• _WHAT THE TASK REQUIRES_
Print out each record below, unaltered and complete, without its images.

• _EXERCISE DATA_
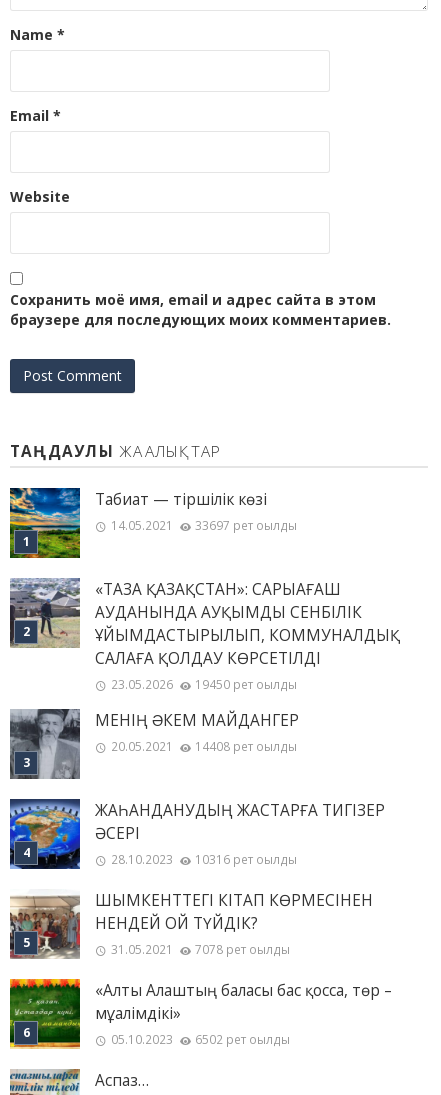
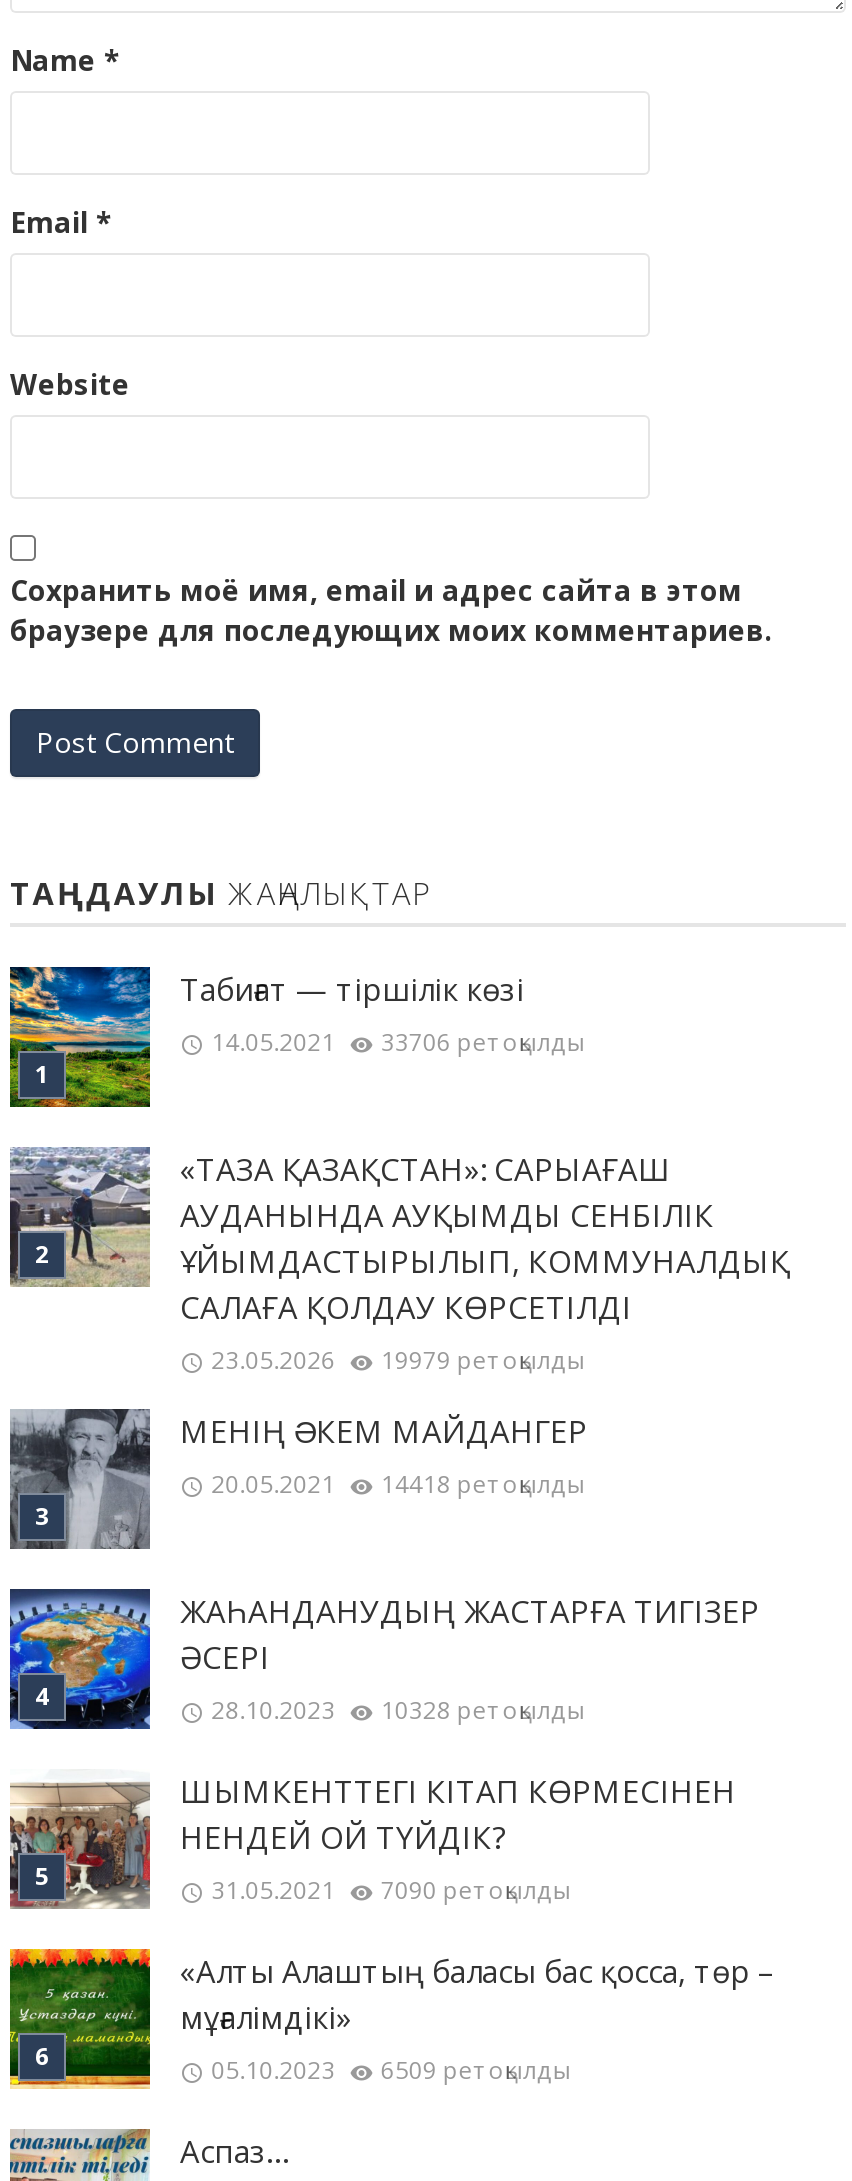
- 14.05.2021 33697 рет оқылды
+ 14.05.2021 33706 рет оқылды

- 23.05.2026 19450 рет оқылды
+ 23.05.2026 19979 рет оқылды

- 20.05.2021 14408 рет оқылды
+ 20.05.2021 14418 рет оқылды

- 28.10.2023 10316 рет оқылды
+ 28.10.2023 10328 рет оқылды

- 31.05.2021 7078 рет оқылды
+ 31.05.2021 7090 рет оқылды

- 05.10.2023 6502 рет оқылды
+ 05.10.2023 6509 рет оқылды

• _RESULT OF THE EXERCISE_
- 14.05.2021 33697 рет оқылды
+ 14.05.2021 33706 рет оқылды

- 23.05.2026 19450 рет оқылды
+ 23.05.2026 19979 рет оқылды

- 20.05.2021 14408 рет оқылды
+ 20.05.2021 14418 рет оқылды

- 28.10.2023 10316 рет оқылды
+ 28.10.2023 10328 рет оқылды

- 31.05.2021 7078 рет оқылды
+ 31.05.2021 7090 рет оқылды

- 05.10.2023 6502 рет оқылды
+ 05.10.2023 6509 рет оқылды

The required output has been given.